The GPU Operator is the starting point for any managed GPU stack on Kubernetes. Before it existed, enabling GPUs on a node required manually installing drivers, the NVIDIA container toolkit, the device plugin, and the DCGM exporter — often in the wrong order, with version mismatches causing silent failures. The GPU Operator collapses that into a single Helm chart.

The Operator runs as a set of DaemonSets and manages the full lifecycle: driver installation, container runtime patching, device plugin configuration, and metrics export. If you are starting fresh on a GPU cluster in 2025 or 2026, the GPU Operator is the correct install path. Manual component installs are now a legacy pattern.

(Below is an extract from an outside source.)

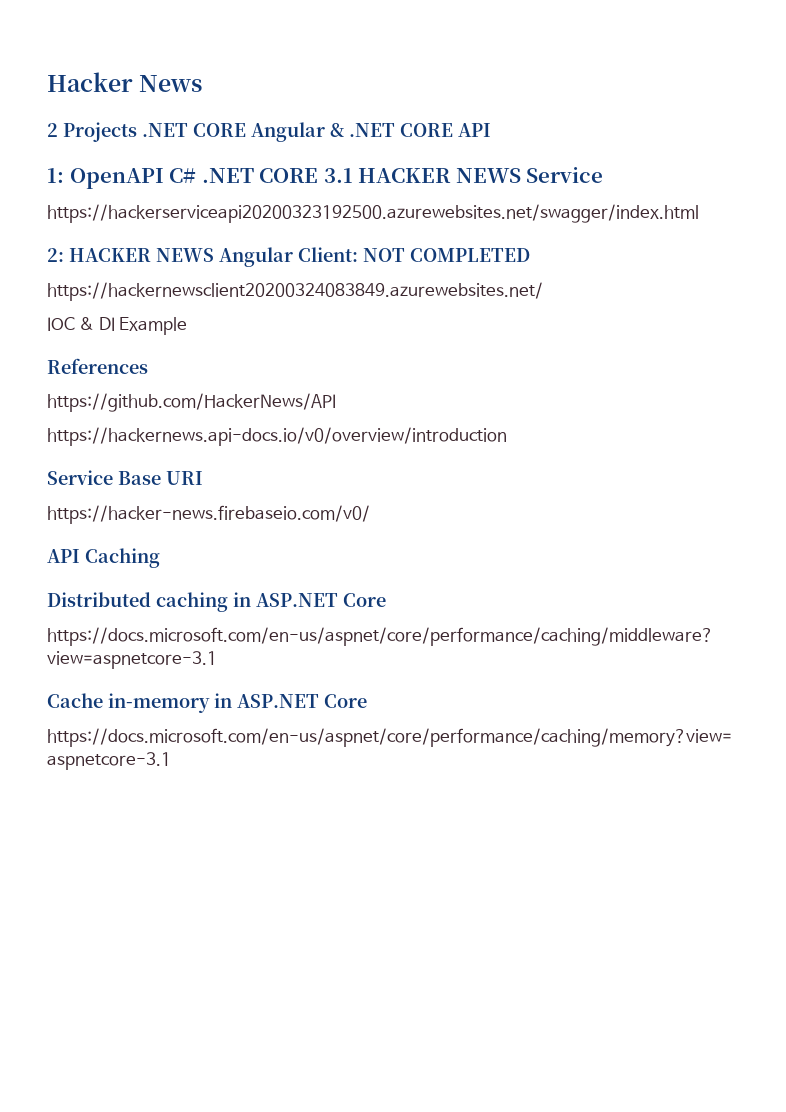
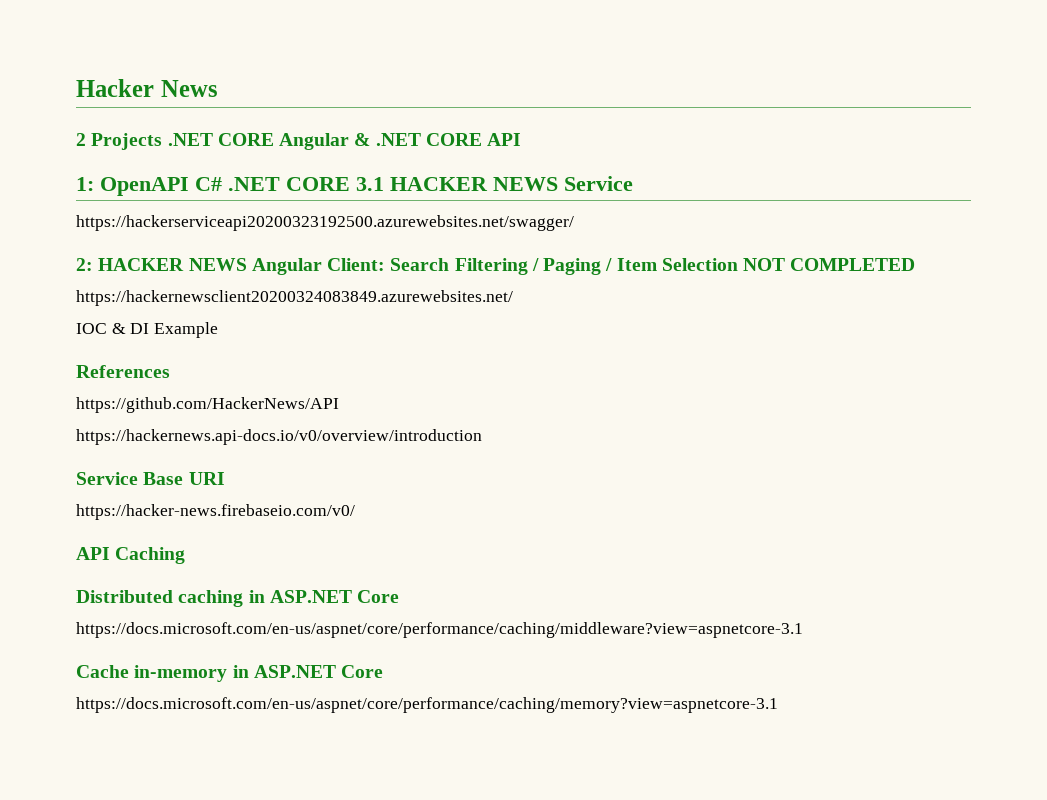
[47,204,699,223] https://hackerserviceapi20200323192500.azurewebsites.net/swagger/index.html -> [76,215,574,231] https://hackerserviceapi20200323192500.azurewebsites.net/swagger/
(358, 254) none -> [390,258,738,275] Search Filtering / Paging / Item Selection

Install the GPU Operator via Helm:

# Add the NVIDIA Helm repository
helm repo add nvidia https://helm.ngc.nvidia.com/nvidia
helm repo update

# Install GPU Operator — handles driver, toolkit, device plugin, and DCGM in one chart
helm install gpu-operator nvidia/gpu-operator \
  -n gpu-operator \
  --create-namespace \
  --set driver.enabled=true \
  --set toolkit.enabled=true \
  --set devicePlugin.enabled=true \
  --set dcgmExporter.enabled=true

Verify all components are running:

# Check all GPU Operator pods are healthy
kubectl get pods -n gpu-operator

# Confirm DaemonSets are fully scheduled
kubectl get daemonset -n gpu-operator

# Verify GPU resources are visible on nodes
kubectl get nodes -o json | \
  jq '.items[] | {name: .metadata.name, gpu: .status.capacity["nvidia.com/gpu"]}'

# Check node labels applied by GPU Feature Discovery
kubectl get nodes --show-labels | grep "nvidia.com"

A healthy install shows every DaemonSet pod in Running state. If a node shows 0 GPU capacity after installation, the most common causes are: driver version mismatch for the kernel, container runtime not configured to use the NVIDIA runtime, or a node that needs a reboot after driver install. Check kubectl describe pod <driver-pod> -n gpu-operator for the root cause before assuming a chart issue.

The device plugin component is what makes GPUs schedulable as nvidia.com/gpu resources. Without it, pods requesting GPUs will stay Pending indefinitely. This was the source of the separate nvidia-device-plugin DaemonSet that predates the Operator — the Operator now manages that component automatically, so you should not run both.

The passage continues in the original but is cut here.